The entry cost of introducing the first set of distributed applications is so high you need backing.

gregorygoc · on June 22, 2019

I was being bootstrapped into the new project (pretty big distributed system) for 6 months since I went on call. But then my debugging skills skyrocketed, and I know it’s a little inconvenient to wake up at 5 am because of pager duty sad trombone sound, but I know it’s an investment on my part to become a better distributed systems engineer.

ignoramous · on June 22, 2019

Disclaimer: ex-AWS. Not for reproduction.

> There are a lot of distributed systems books I love, but I haven't found an accessible introduction I particularly like yet.

I'd highly recommend Martin Kleppmann's Desgining Data Intensive Applications [0] as an introductory book on distributed systems.

> Here's Jaso Sorenson describing the design of DynamoDB

For the uninitiated, Jaso played a key role in S3's evolution and was one of S3's founding engineers along with the then CTO and now Distinguished Eng, Alan Vermeulen (who's probably Jeff Dean of Amazon), who btw is an expert speaker. Such a shame folks outside of Amazon don't get to see his numerous talks. Absolute legends.

> Colm MacCarthaigh talking about some principles for building control planes.

Jaso also built "one of the most complex distributed systems ever built at AWS", what then later formed inspiration for AWS HyperPlane and the NetworkLoadBalancer by a team led by Colm, who inturn, was a founding eng with Route53 (first-ever 100% uptime public service at AWS?), VPC, and CloudFront among other very fancy security things.

> I've (Marc Brooker) been doing this stuff for 15 years in one way or another, and still feel like I'm scratching the surface.

Well, he's being humble here. Marc's internal wiki pages on various designs he's come up with over the years for AWS are absolute gold mines, in that they explain his thought process, his experimentation, and his research with existing publications. Along with Colm (and a few others), he's is a prolific speaker internally at AWS with some of his talks ranked in the top 10 consistently. His recent contributions with EC2/EBS and Lambda mean he's worked with the largest and most complicated distributed systems there ever has been at AWS (imo, of course).

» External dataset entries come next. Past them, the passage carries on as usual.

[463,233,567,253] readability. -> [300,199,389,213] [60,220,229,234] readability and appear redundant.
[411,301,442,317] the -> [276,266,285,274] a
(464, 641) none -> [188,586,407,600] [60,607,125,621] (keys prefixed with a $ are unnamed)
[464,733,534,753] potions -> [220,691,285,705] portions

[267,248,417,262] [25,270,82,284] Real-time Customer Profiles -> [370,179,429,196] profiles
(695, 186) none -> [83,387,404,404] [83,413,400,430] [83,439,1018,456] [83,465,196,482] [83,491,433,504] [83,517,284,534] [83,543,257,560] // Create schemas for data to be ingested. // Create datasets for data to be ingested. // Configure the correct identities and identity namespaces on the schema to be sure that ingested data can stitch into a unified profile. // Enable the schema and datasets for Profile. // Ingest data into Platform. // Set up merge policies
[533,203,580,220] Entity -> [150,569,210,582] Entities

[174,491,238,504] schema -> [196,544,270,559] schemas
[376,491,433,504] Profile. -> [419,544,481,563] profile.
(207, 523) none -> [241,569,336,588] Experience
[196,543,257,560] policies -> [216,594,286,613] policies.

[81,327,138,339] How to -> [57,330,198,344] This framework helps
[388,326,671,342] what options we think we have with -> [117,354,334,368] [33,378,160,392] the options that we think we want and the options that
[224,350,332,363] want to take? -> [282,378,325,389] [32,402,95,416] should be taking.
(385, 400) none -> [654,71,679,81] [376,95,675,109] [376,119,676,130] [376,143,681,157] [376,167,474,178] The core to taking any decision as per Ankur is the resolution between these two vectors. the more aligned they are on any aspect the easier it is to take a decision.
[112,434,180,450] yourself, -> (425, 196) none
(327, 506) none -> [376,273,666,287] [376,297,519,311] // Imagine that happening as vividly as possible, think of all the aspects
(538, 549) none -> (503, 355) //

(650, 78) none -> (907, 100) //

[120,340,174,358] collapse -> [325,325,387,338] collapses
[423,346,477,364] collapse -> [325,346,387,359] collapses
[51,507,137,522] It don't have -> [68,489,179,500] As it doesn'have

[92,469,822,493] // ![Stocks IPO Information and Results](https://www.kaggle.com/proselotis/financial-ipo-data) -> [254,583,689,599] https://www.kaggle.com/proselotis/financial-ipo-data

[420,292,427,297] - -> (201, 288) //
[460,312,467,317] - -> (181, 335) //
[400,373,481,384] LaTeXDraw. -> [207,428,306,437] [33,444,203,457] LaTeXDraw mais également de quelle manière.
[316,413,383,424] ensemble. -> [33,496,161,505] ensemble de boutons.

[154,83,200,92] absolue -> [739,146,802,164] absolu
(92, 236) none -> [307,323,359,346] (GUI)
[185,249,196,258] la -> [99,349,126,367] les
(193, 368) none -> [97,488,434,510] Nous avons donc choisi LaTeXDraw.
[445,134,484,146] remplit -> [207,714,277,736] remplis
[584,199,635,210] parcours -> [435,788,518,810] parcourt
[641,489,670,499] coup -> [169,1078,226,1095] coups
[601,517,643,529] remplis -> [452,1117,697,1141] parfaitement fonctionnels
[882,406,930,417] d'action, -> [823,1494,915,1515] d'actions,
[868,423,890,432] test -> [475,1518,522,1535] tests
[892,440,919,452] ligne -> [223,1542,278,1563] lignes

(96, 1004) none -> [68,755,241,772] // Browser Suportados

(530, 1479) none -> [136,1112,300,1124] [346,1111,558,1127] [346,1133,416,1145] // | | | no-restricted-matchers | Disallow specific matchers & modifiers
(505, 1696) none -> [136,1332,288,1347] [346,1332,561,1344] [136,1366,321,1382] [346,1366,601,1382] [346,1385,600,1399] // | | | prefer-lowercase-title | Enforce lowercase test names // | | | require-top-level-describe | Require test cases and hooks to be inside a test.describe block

There are others like Eric Brandwine (Security), James Hamilton (Data Centers), Peter Vosshall (Silk, EC2, and Architecture), Becky Weiss (VPC and Lambda), David Yancek (IoT, NoSQL), Andrew Certain (DB), Tim Rath (DB), Stefano Stefani (DB, Warehouse, AI), Brad M (S3), Nafea B (Hardware), MSW (EC2/OS), A Ligouri (EC2/OS), Hall Cary (Builder Tools), Marvin T (Kinesis) et al who don't get a mention in the blog post but have been every bit gigantic in their contributions at AWS since forever. The recent recruits at the top rungs of eng at AWS have considerable pedigree coming in, as well. Exciting times, for sure.

I wish they'd release those internal videos (and CoEs) on a case-to-case basis to public. That'd go a long way in contributing to the distributed systems literature... apart from resuming to write blogs and papers abt their systems [1] like the NetEng/Route53 team once did.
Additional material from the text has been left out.